Social sciences professor distributed information on ‘pro-Israel’ elements in university administration to students; University called it anti-Semitic

An Ontario university did not defame a professor in a media release denouncing material in a pamphlet he distributed but did violate the collective agreement by denying his right to academic freedom, an arbitrator has ruled.

David Noble, a social sciences professor at York University in Toronto, distributed a flyer to students from his classes at a film screening by a student group supporting Palestinian human rights on Nov. 18, 2004. The flyer said the fundraising foundation for the university was “biased by the presence and influence of staunch pro-Israel lobbyists, activists and fundraising agencies” and promoted further research. It named several members of the foundation’s board of directors, many of whom were Jewish.

The next day, York released a media statement labelling the flyer as anti-Semitic and “targeting Jewish members of the York community.” At the time, York didn’t know Noble was the author and there was no reference to him. However, Noble was named in a release the same day issued by the Canadian Jewish Congress condemning his comments.

Noble was surprised by York’s statement and offended since he himself was Jewish. On Nov. 29, 2004, he filed a grievance, claiming York violated the collective agreement by failing to protect academic freedom to research and teach without interference or reprisal. He also claimed the media statement branded him as “a racist, a bigot and an anti-Semite.” He demanded an apology, a retraction of the media release and $10 million for defamation.

The arbitrator found York didn’t consider the collective agreement or its duty to allow academic freedom as it was concerned with the material itself and didn’t care who wrote it. However, it was aware of rumours Noble wrote it and the arbitrator said it should have investigated given the collective agreement’s protection of academic freedom.

York’s media statement implied the flyer was racist and shouldn’t be exposed to students, the arbitrator said, which was “a clear violation of academic freedom.”

“It seems clear that a charge of racism and bigotry leveled, if only implicitly, by a university against the work of one of its own professors would tend to diminish rather than uphold, to attack rather than protect, and to frustrate rather than promote, academic freedom,” the arbitrator said.

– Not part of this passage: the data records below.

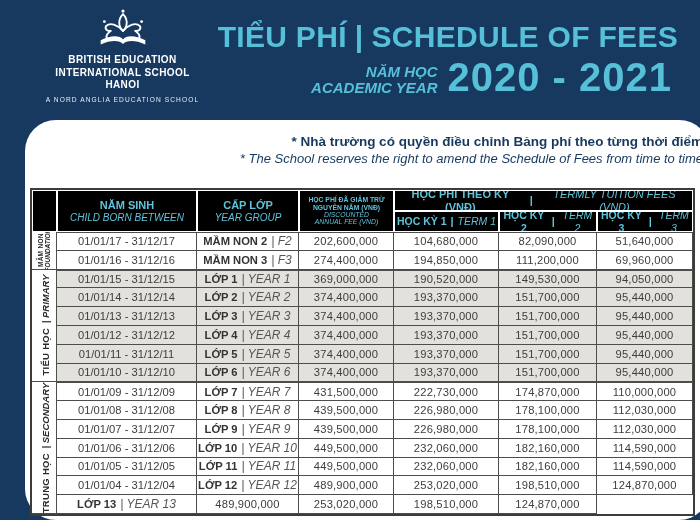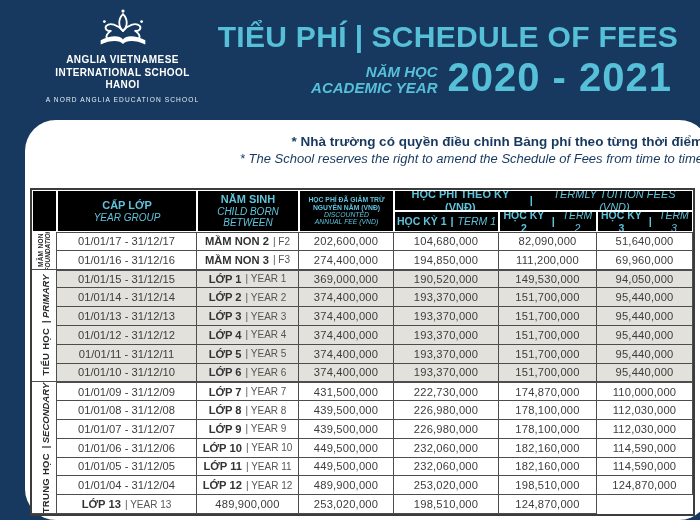"ANGLIA VIETNAMESE" div.logo-line { text: ANGLIA VIETNAMESE -> BRITISH EDUCATION }
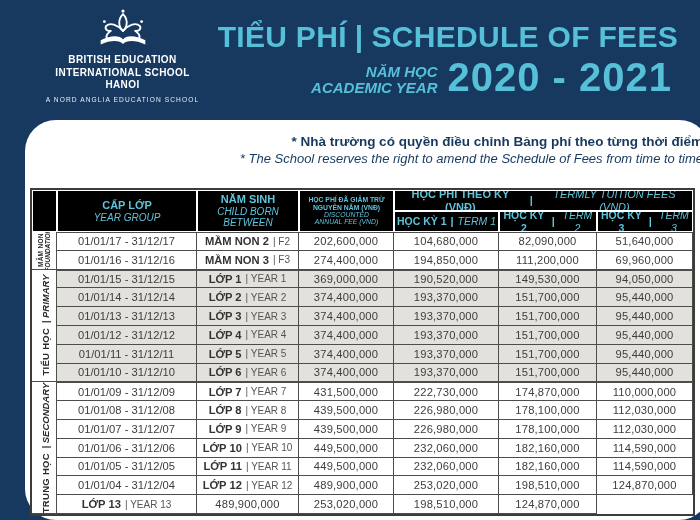"CẤP LỚP" div.cell { order: before "NĂM SINH" -> after "NĂM SINH" }
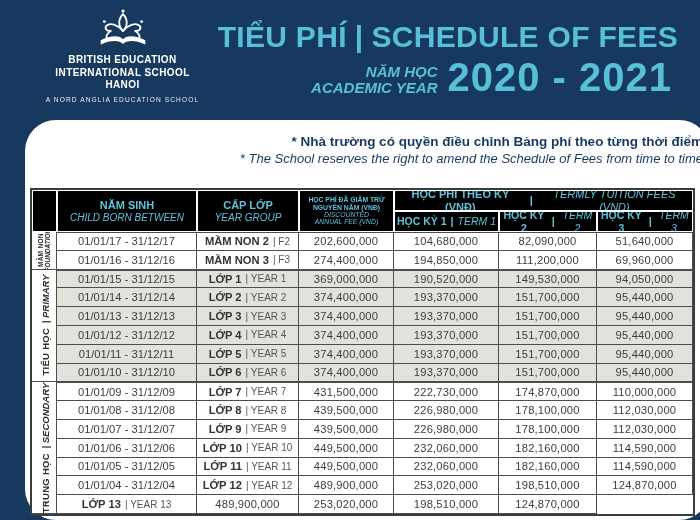"| F2" .grade .g2 { font-size: 10px -> 12px; font-style: none -> italic }
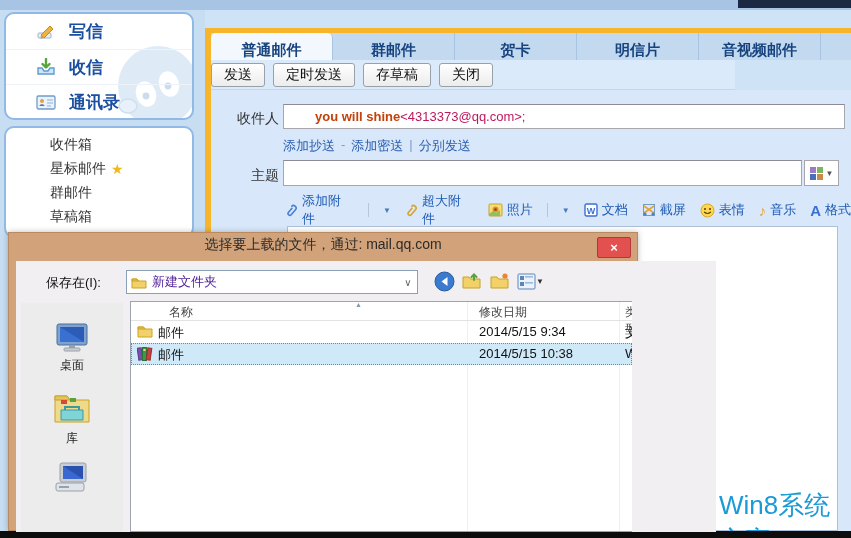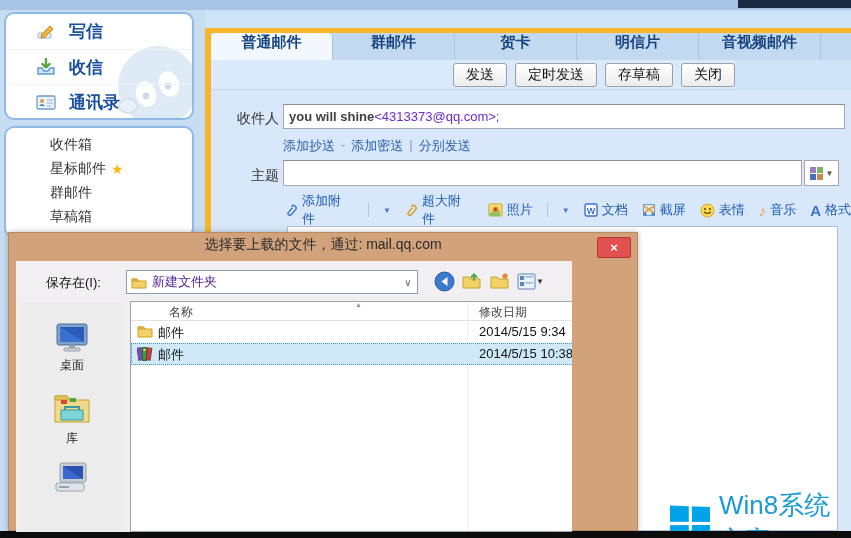"普通邮件" .tab { align-items: flex-start -> flex-end }
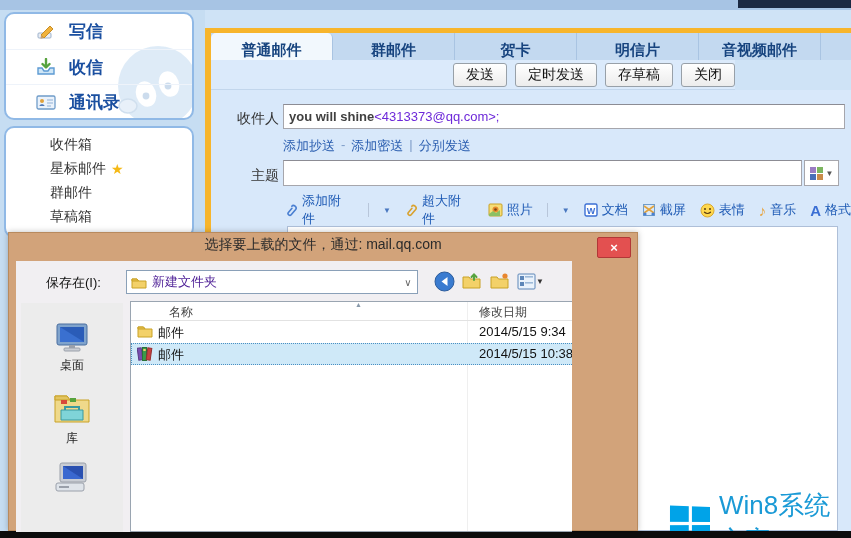"发送" .btnrow { justify-content: flex-end -> none; padding-left: 20px -> 0 }
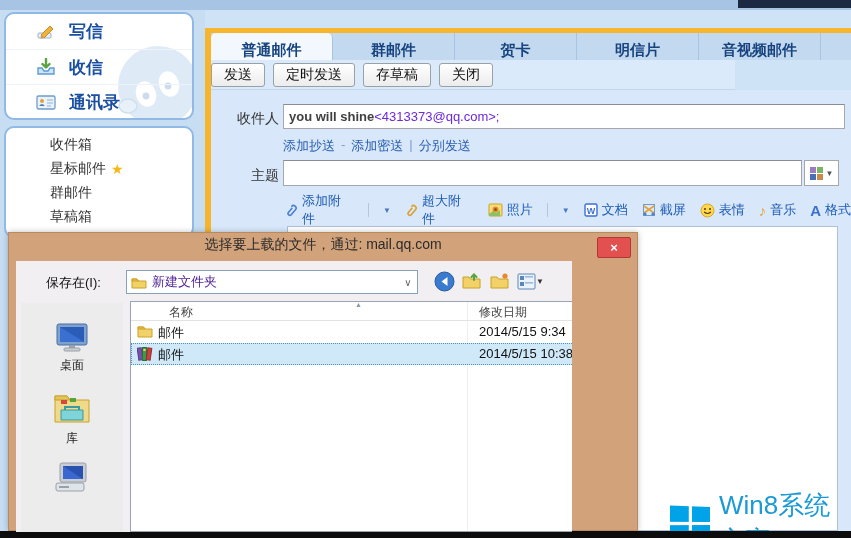"you will shine" .rec-name { color: #404040 -> #c2410c; margin-left: none -> 26px }
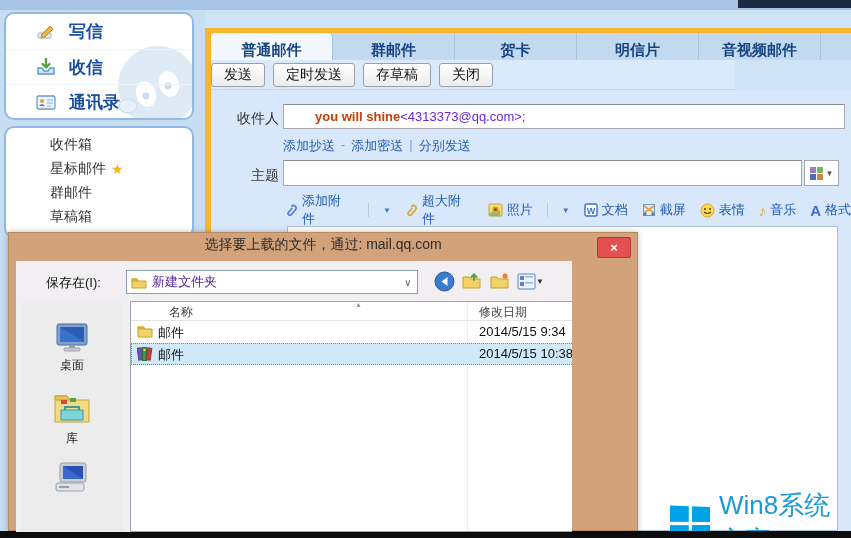"<4313373@qq.com>;" .rec-addr { color: #6d28d9 -> #be185d }
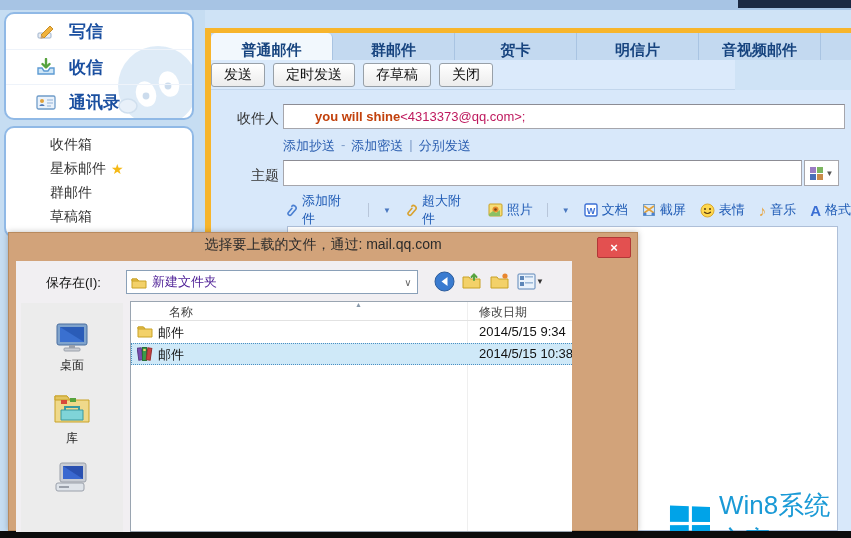"保存在(I):" .dlg-inner { width: 556px -> 700px }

However, though York implied the material was racist, it didn’t refer to Noble specifically and the arbitrator felt the average reader wouldn’t see any link to Noble. The arbitrator dismissed Noble’s claim of defamation.

The arbitrator ordered York to remove the statement from its website and pay Noble $2,500 in damages for the violation of the collective agreement. See York University v. Y.U.F.A., 2007 CarswellOnt 9171 (Ont. Arb. Bd.).

To read the full story, login below.

Not a subscriber?

Start your subscription today!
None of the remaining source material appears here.